Red peppers beginning to grow.
The seeds started this winter/spring will be used in our Friends of Hope Community Garden this spring and summer.  The garden provides novice and new gardeners with opportunities to develop and fine tune their skills in a structured environment.  The goal is to provide as many people as possible with the opportunity to increase access to fresh produce and increase self sustainability in daily food habits.

1.2 billion people still live in extreme poverty around the world.  While we aren't able to serve the entire population, we can make an impact in Clinton County.  Our friends of Hope Garden is open to anyone who is interested in learning to garden, it doesn't matter if you make $1 a year or $1,000,000.  We are happy to help you learn how to grow your own food and hope that you will pass those skills on to others.

Cabbage beginning to break it's shell.
One great example of this is the Urbancrest Baptist Church in Lebanon, which has started it's on Grow Hope Garden.  Assisting with the project is Jill Young, one of our former gardeners.

We hope that you will consider working with Grow Food Grow Hope this summer and continue to support our cause to increase access to fresh food and produce while increasing self sustainability in daily food habits regardless of economic opportunity.



Wednesday, February 12, 2014

Seed Starting Workshop

While our Seed Starting Workshop on February 11, 2014 was attended by only a few people it provided a great opportunity for one on one instruction. Those in attendance were educated about the tools necessary to start seeds as well as a few different methods.  The students in attendance had a good time bonding over providing plants for our community gardens this summer.  Additionally, students at Wilmington College have started to volunteer to start seeds for our Friends of Hope Community Garden.  Those students are part of Professor Stephen Pothoff's Values and Ethics course.  In this service learning project students are engaged in starting seeds because our gardens provide community members with fresh local food and opportunities to connect and become friends.

If you would like more information on how to start seeds you can feel free to click here.  This will take you to our online garden community page.  You can down load a copy of our informational flyer at the bottom of that page.
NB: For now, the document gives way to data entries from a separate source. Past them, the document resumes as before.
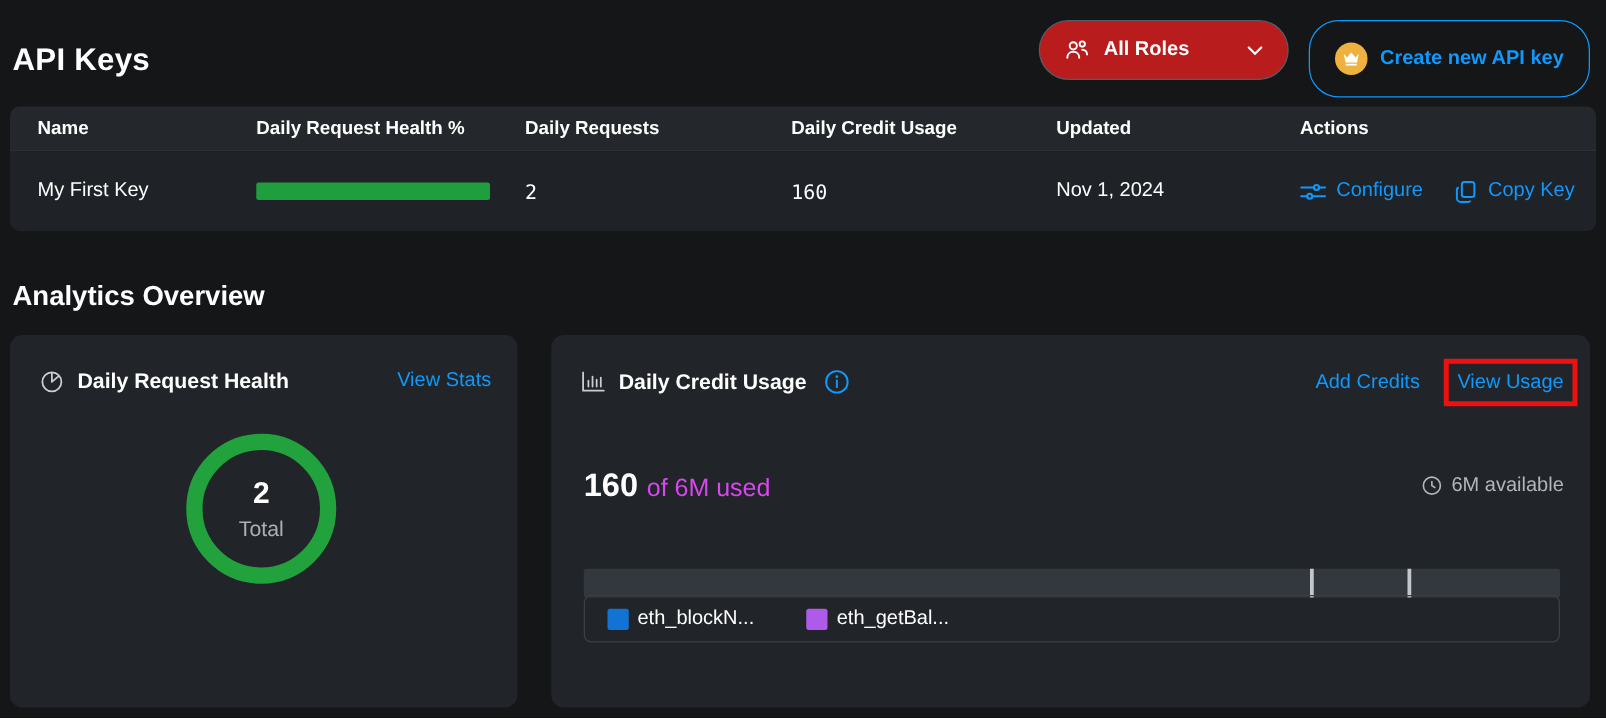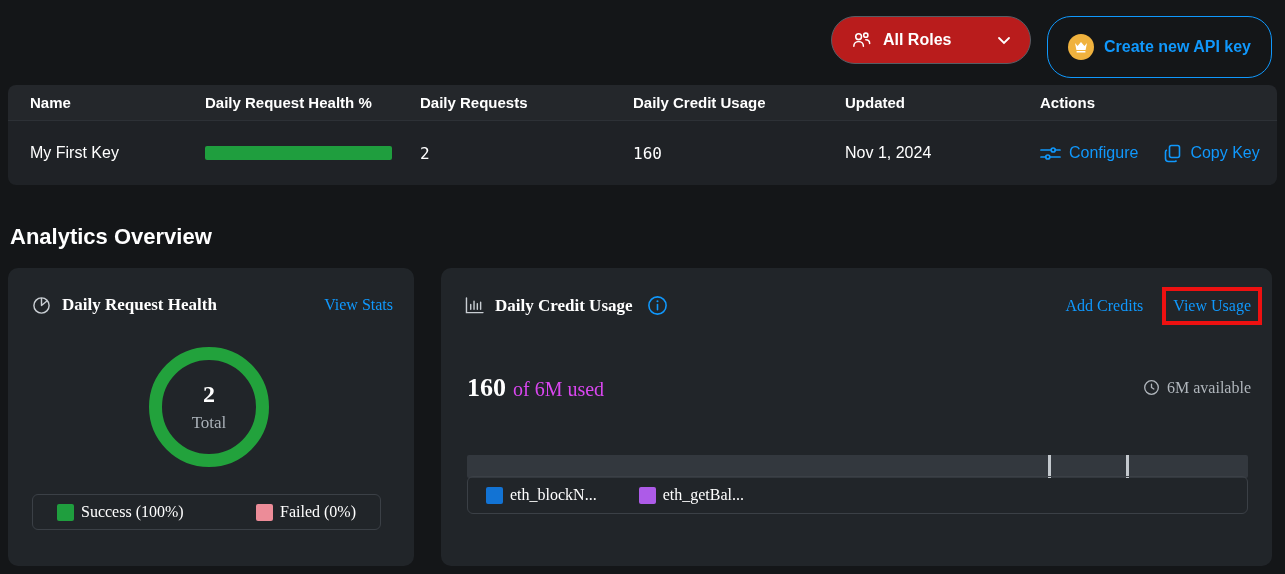"API Keys" h1.page-title { html: none -> <h1>API Keys</h1> }
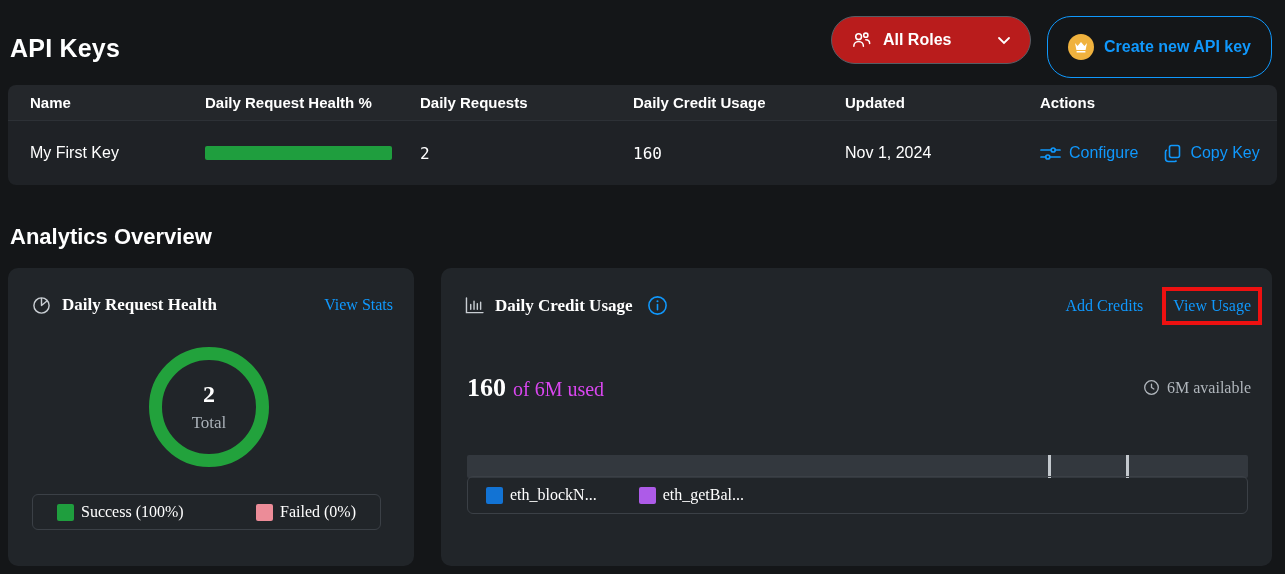"Daily Request Health" .card { font-family: Liberation Serif, serif -> none }
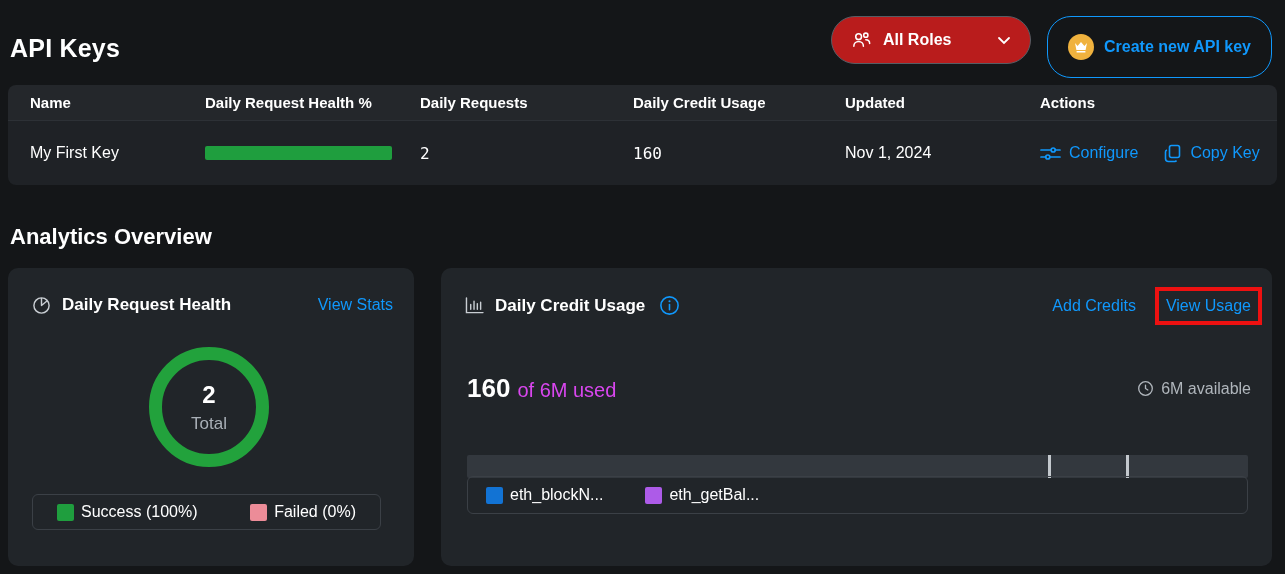"Success (100%)" div.legend-box { html: <div> <span> <span></span> <span>Success (100%)</span> </span> <span> <span></span> <span>Failed (0%)</span> </span> </div> -> none }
Tuesday, February 11, 2014

Read and Seed February 15, 2014


Press Release
Grow Food, Grow Hope
Wilmington College
For Immediate Release: 2/10/14
Contact: 937-382-6661, ext. 321

Wilmington College- Grow Food Grow Hope
Read and Seed Saturday February 15, 2014

Wilmington College Grow Food Grow Hope will be hosting a read and seed on February 15, 2014 at 10:00AM in the Center for Service and Civic Engagement at Wilmington College.  This month the youth will have the opportunity to start seeds and learn about the germination process.  If you have questions or concerns feel free to give us a call or reach out via email.


For more information about Wilmington College- Grow Food Grow Hope call 937-382-6661 ext. 321 or email growfoodgrowhope@wilmington.edu.

Monday, February 10, 2014

Don't be Nervous

If you don't have a green thumb, if you don't know anything about soil health and if you don't know how deep to plant a seed-- Don't worry.

Growing up I heard a lot about the magical green thumb.  Some people had beautiful lush gardens and some people had a few nice plants.  But I quickly learned that the secret to a beautiful lush garden wasn't anything more than passion and time.  People who tended to their gardens regularly always had the best results.  (It's a lot like studying).

But, you work full time, you have a lot of children, you're never home, you're too busy, you just don't have the energy or it's hard to get on the ground.  All of these are just excuses.  If you want a beautiful garden or you want to be described as having a green thumb, don't over extend yourself.  Think about what is manageable and plan around that.  Window box gardens have been popular in urban areas for a long time and require very little work.  A raised bed (like we use at the Friends of Hope Garden) can help reduce the number of weeds in your garden and can raise the bed just enough to help with bending over.  A small garden close to your house can be a lot of fun as well.  

The secret to gardening is starting with something small enough to provide you with success.  Sure you're going to have to read some books (or blogs) and you might need to buy some tools, but if you want to be successful at gardening, start small and grow.  Once you feel confident you can expand your garden space.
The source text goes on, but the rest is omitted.